**TASK ITEM**
Leaving out the pictures, retype exactly the lines from the one holding "1999-q1: 108000000 -> 130000000" through the end of the material.
+ + + +
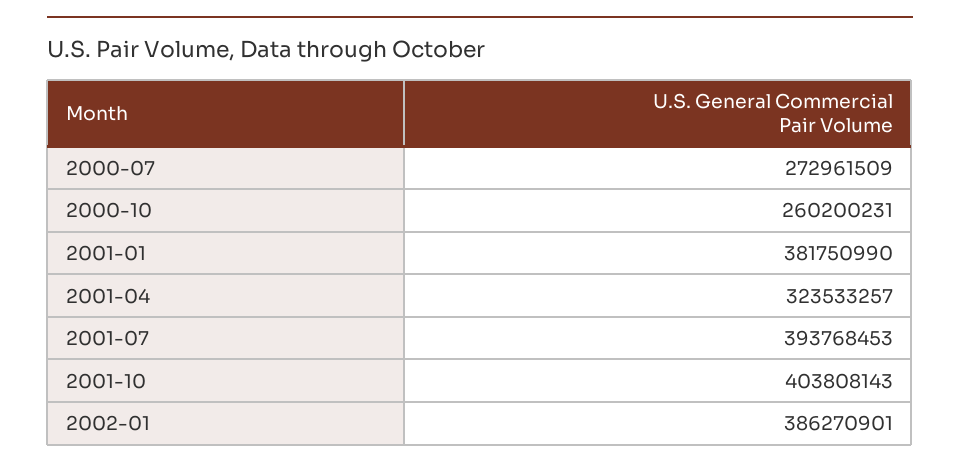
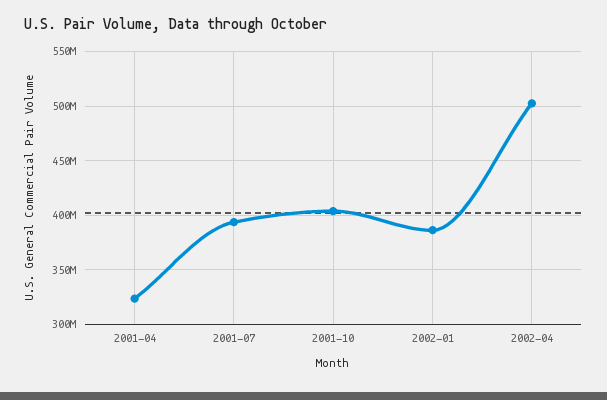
2000-07: 272961509 -> none
2000-10: 260200231 -> none
2001-01: 381750990 -> none
2002-04: none -> 500000000

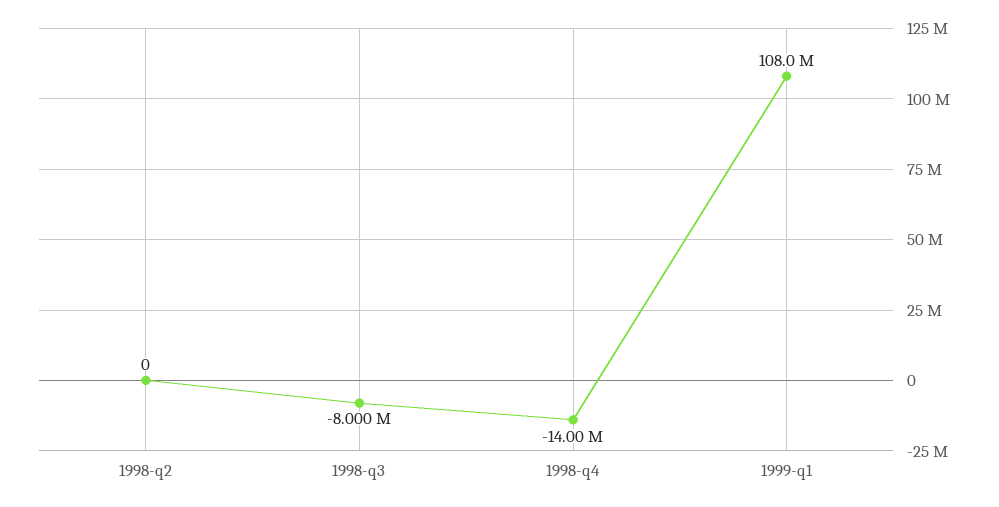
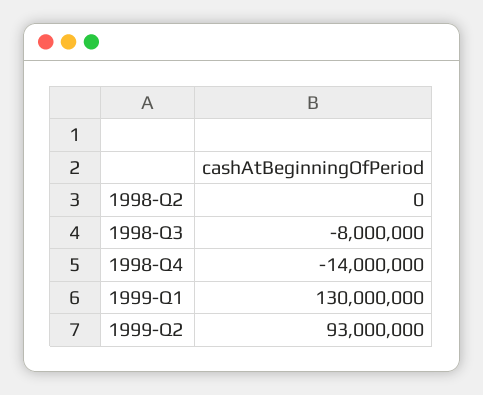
1999-q1: 108000000 -> 130000000
1999-Q2: none -> 93000000

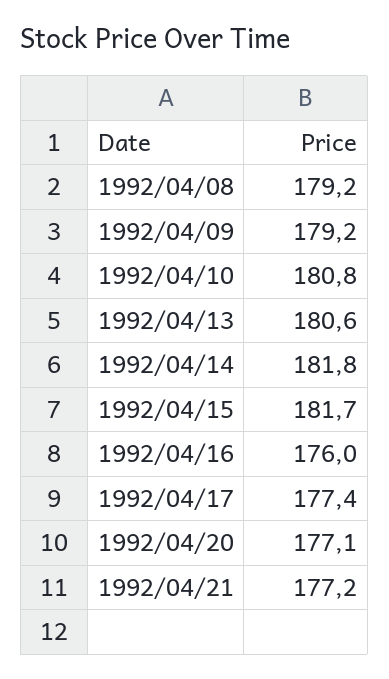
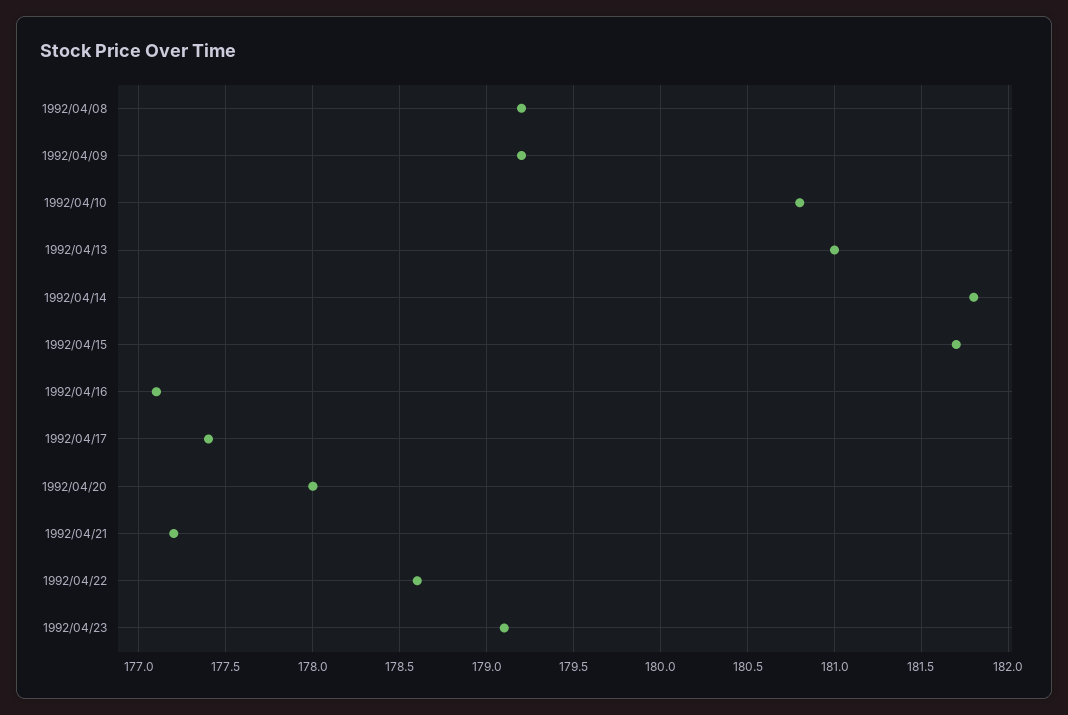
1992/04/13: 180.6 -> 181
1992/04/16: 176 -> 177.1
1992/04/20: 177.1 -> 178
1992/04/22: none -> 178.6
1992/04/23: none -> 179.1

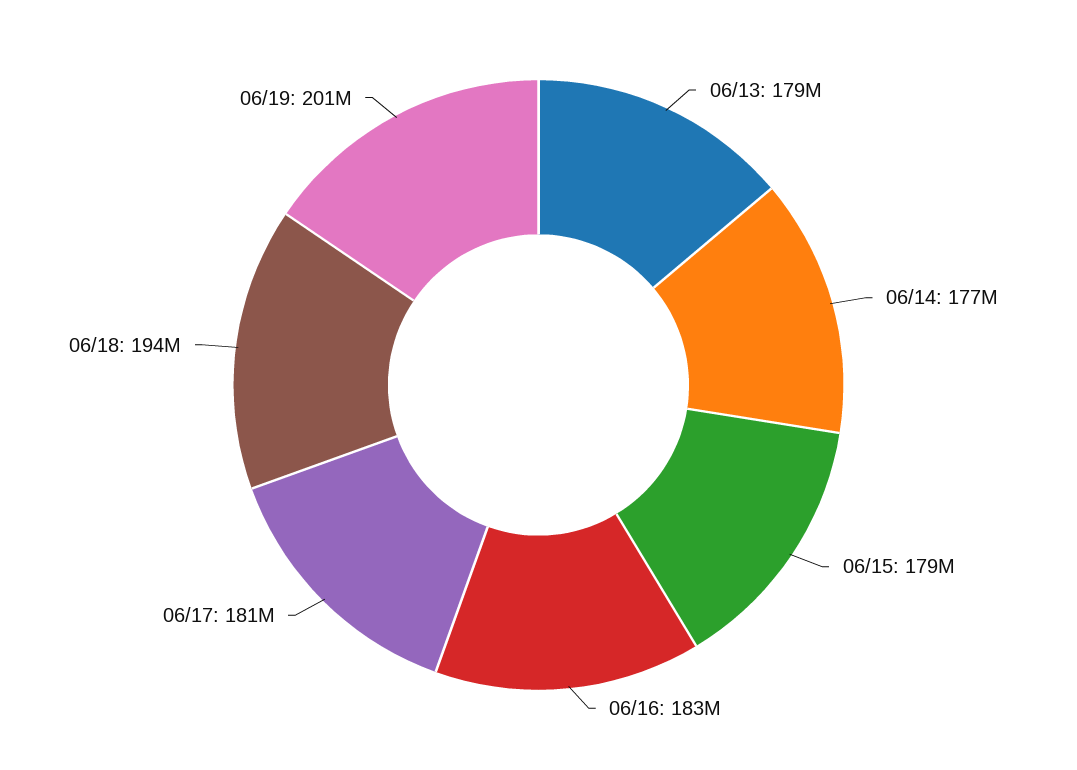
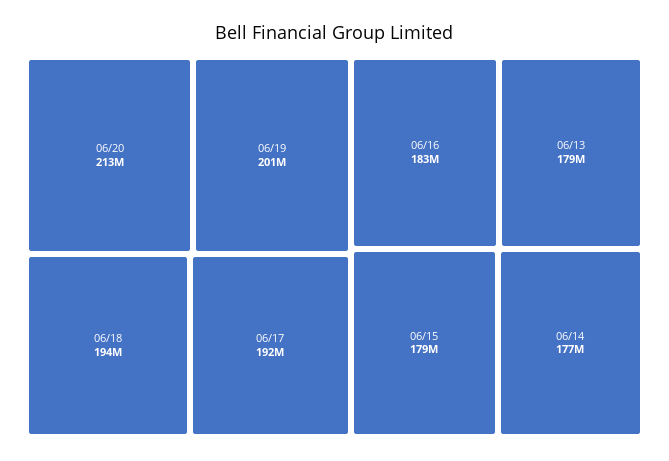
06/17: 181000000 -> 192000000
06/20: none -> 213000000

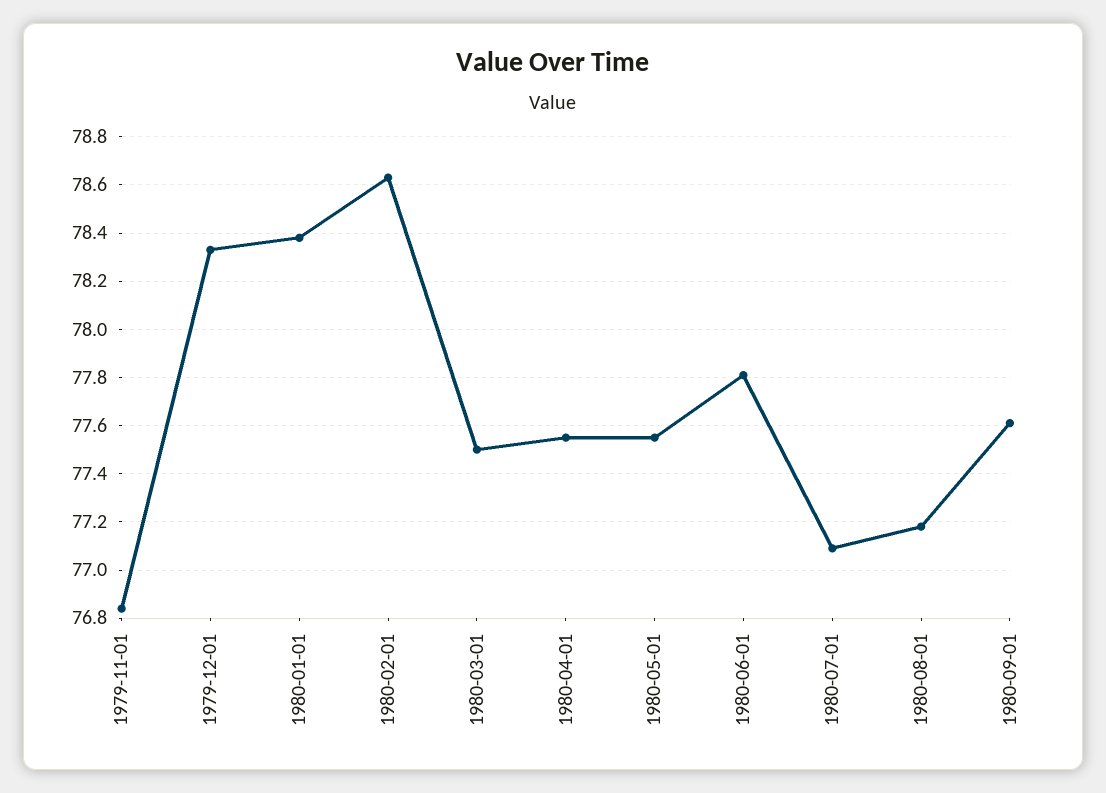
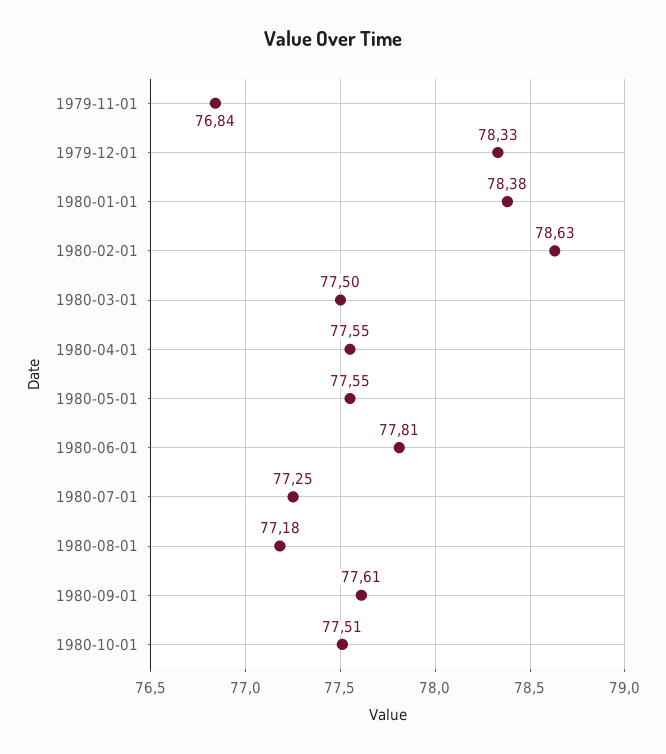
1980-07-01: 77.1 -> 77.25
1980-10-01: none -> 77.51

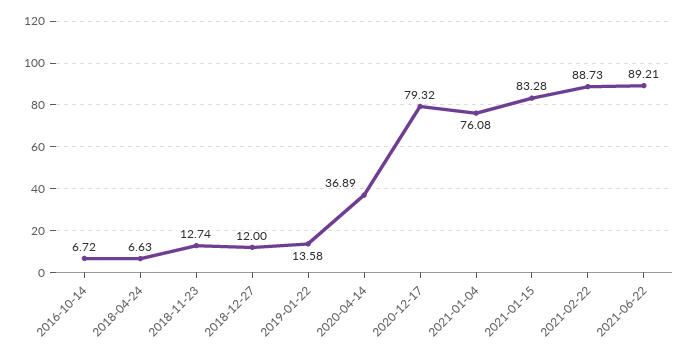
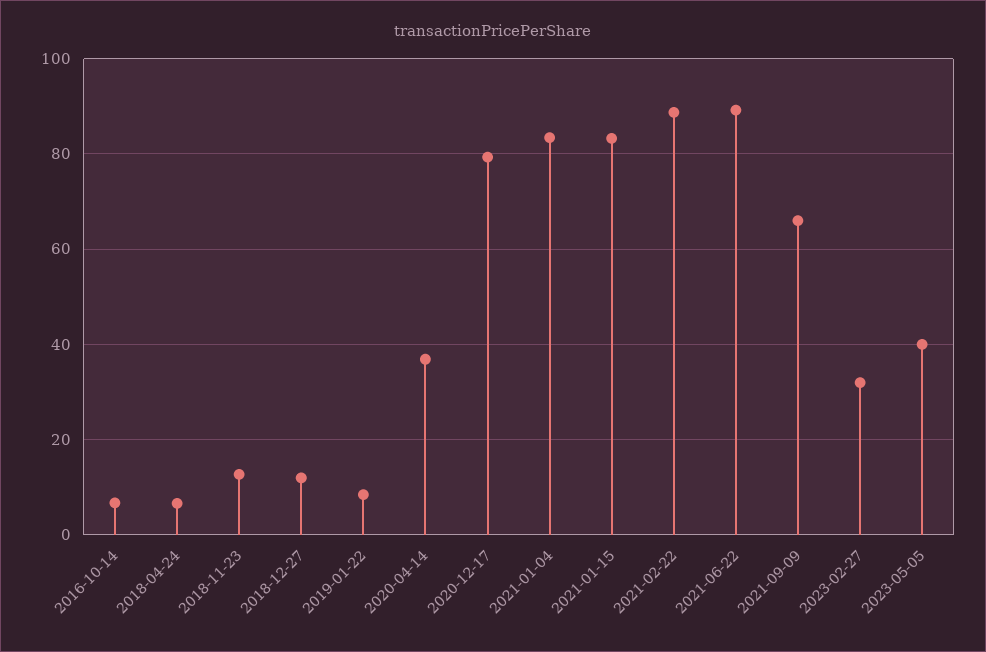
2019-01-22: 13.58 -> 8
2021-01-04: 76.08 -> 84
2021-09-09: none -> 66
2023-02-27: none -> 32
2023-05-05: none -> 40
+ + + +
**EXPECTED ANSWER**
1999-q1: 108000000 -> 130000000
1999-Q2: none -> 93000000

1992/04/13: 180.6 -> 181
1992/04/16: 176 -> 177.1
1992/04/20: 177.1 -> 178
1992/04/22: none -> 178.6
1992/04/23: none -> 179.1

06/17: 181000000 -> 192000000
06/20: none -> 213000000

1980-07-01: 77.1 -> 77.25
1980-10-01: none -> 77.51

2019-01-22: 13.58 -> 8
2021-01-04: 76.08 -> 84
2021-09-09: none -> 66
2023-02-27: none -> 32
2023-05-05: none -> 40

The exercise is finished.